* Task statement *
Please find all lines in the data that hold the string "before" and copy them.

* Information supplied *

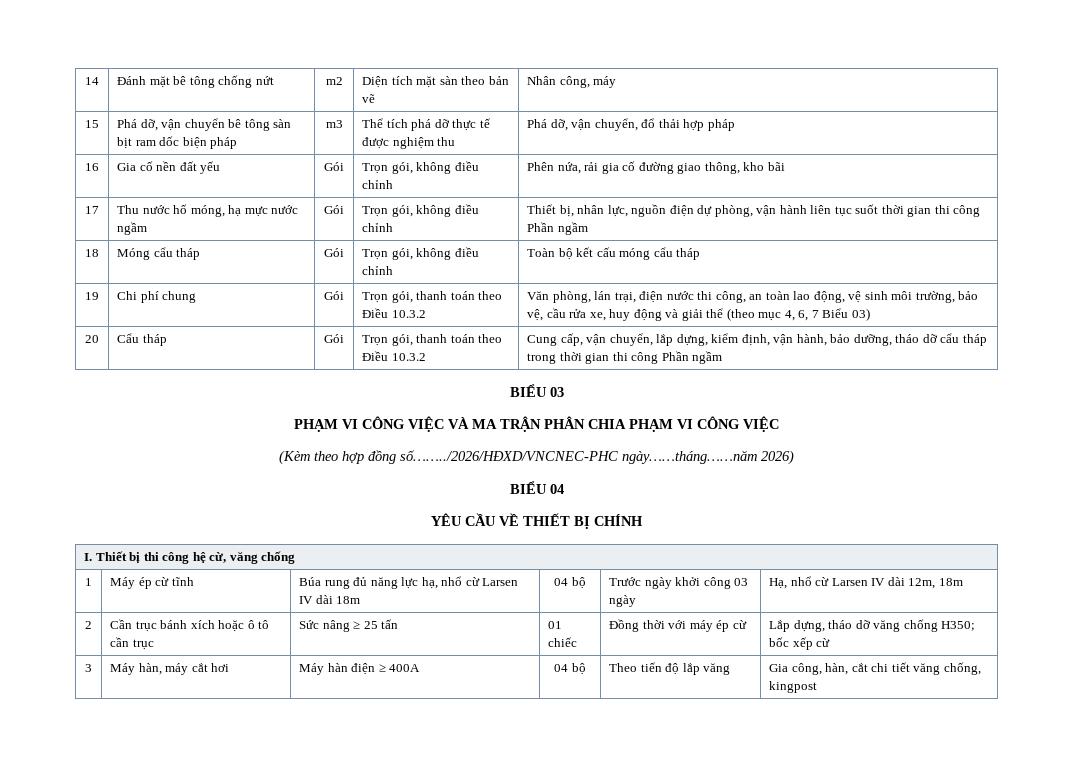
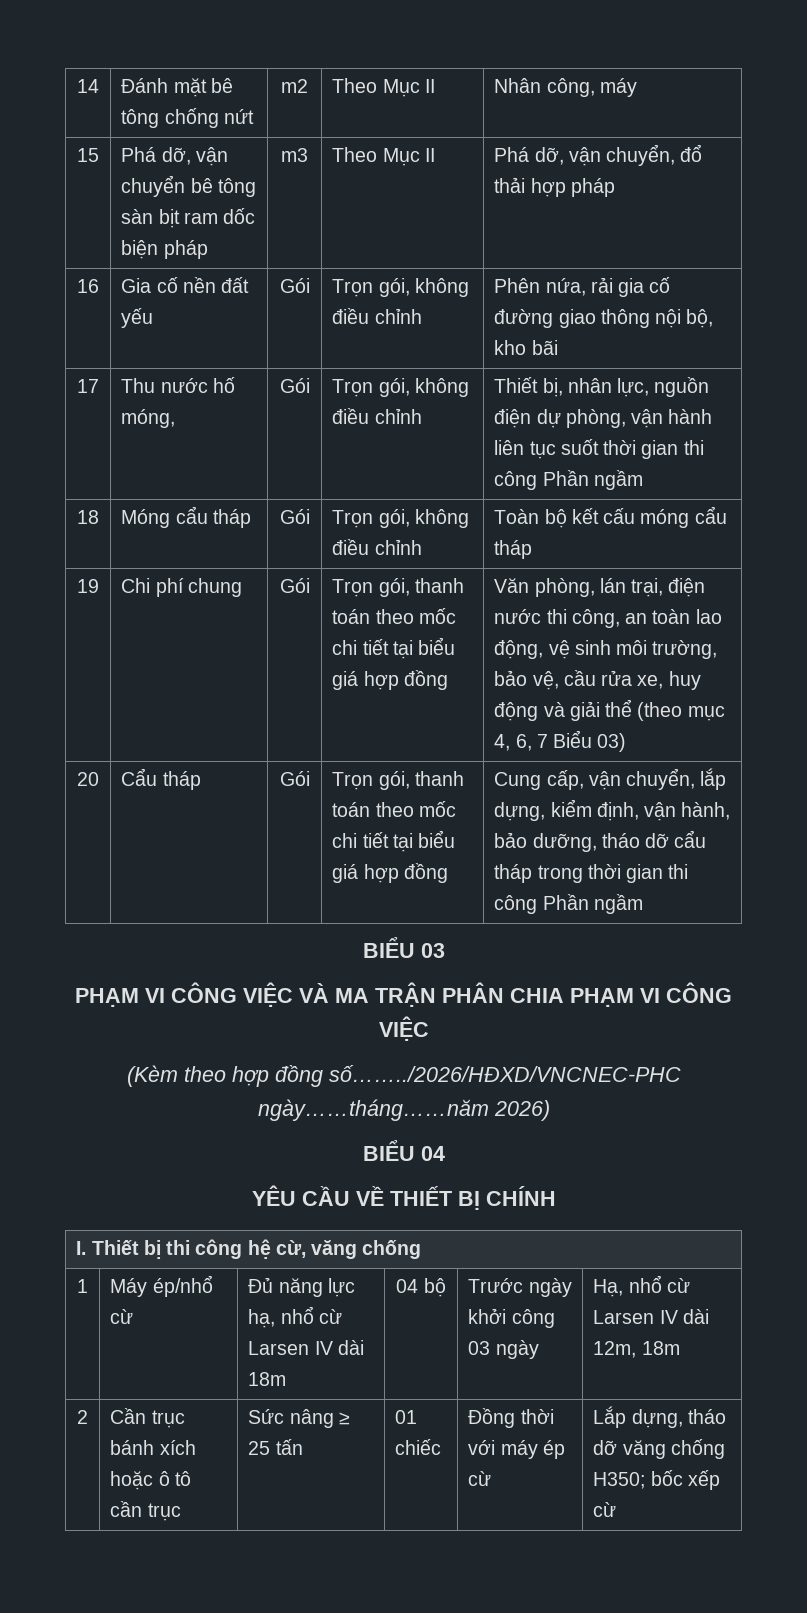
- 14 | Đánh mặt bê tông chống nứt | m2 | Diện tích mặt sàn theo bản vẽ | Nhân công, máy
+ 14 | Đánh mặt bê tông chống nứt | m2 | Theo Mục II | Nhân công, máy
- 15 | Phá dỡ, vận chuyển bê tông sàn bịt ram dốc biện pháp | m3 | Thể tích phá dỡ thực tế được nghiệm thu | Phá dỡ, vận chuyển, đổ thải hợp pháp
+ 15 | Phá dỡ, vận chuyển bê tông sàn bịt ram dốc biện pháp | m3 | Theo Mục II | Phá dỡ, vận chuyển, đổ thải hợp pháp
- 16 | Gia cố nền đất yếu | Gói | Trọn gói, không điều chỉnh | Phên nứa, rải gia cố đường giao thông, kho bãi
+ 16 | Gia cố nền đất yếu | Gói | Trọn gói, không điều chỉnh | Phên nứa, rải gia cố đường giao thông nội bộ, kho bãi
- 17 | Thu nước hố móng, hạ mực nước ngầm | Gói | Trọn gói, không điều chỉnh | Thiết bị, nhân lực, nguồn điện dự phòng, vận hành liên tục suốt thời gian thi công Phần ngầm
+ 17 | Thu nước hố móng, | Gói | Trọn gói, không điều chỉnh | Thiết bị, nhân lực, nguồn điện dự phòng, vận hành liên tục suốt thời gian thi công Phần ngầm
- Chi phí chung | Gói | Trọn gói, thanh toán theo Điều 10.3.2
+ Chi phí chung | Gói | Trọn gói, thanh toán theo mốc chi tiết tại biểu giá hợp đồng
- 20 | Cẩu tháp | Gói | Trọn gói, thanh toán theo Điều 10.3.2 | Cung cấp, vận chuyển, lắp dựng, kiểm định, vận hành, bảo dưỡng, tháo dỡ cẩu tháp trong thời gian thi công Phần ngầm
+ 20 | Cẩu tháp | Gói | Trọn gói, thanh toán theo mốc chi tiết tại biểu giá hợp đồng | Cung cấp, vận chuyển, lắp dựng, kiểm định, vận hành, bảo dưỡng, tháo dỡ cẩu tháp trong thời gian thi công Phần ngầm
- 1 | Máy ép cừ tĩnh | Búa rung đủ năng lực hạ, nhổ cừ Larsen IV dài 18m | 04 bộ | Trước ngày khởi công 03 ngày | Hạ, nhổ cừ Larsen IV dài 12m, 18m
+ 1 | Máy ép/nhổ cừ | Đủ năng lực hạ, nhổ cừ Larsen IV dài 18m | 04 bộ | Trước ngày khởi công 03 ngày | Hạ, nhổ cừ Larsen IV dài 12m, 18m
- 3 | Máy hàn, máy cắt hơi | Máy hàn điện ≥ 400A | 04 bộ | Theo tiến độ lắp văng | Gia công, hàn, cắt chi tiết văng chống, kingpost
--
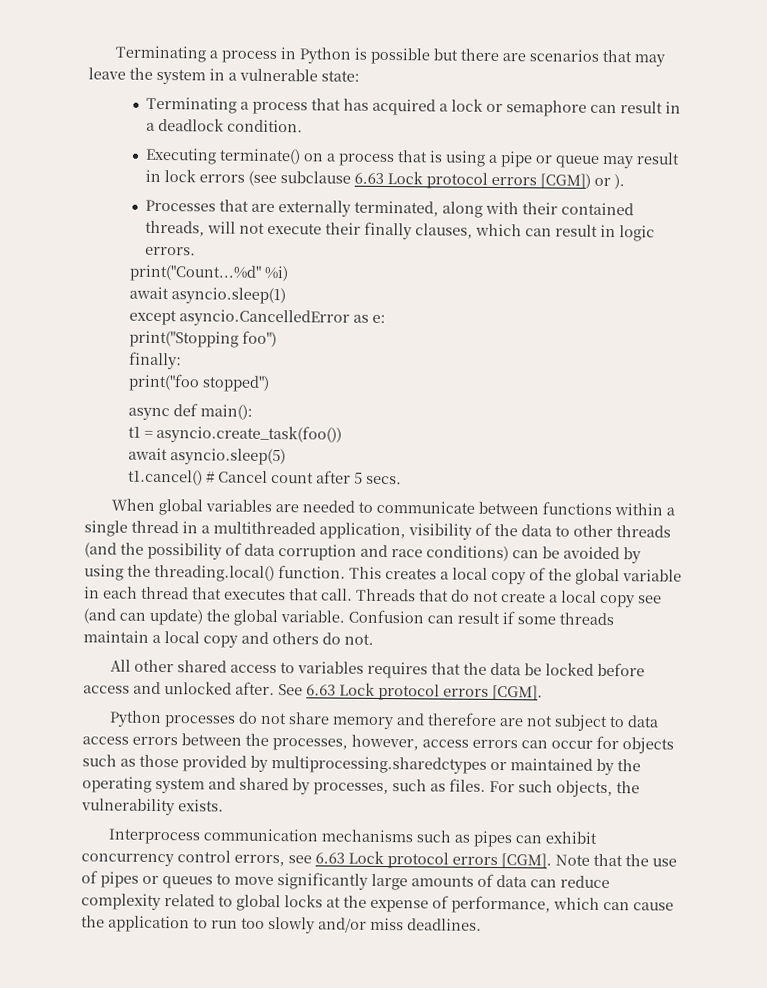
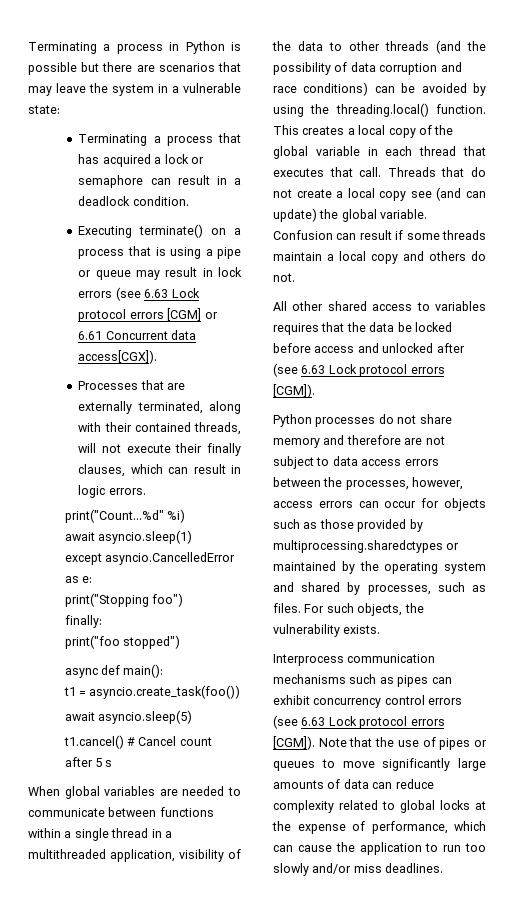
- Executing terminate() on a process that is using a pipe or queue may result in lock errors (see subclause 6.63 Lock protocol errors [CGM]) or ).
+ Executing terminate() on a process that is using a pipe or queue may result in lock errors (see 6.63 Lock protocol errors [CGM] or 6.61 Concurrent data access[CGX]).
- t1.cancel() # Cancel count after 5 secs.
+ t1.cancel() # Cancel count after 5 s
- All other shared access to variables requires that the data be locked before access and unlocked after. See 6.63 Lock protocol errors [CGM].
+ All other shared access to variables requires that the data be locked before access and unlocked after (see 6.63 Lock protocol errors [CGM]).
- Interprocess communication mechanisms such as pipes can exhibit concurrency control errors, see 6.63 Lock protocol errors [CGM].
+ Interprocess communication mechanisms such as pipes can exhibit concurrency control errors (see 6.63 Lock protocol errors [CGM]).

* Result *
- All other shared access to variables requires that the data be locked before access and unlocked after. See 6.63 Lock protocol errors [CGM].
+ All other shared access to variables requires that the data be locked before access and unlocked after (see 6.63 Lock protocol errors [CGM]).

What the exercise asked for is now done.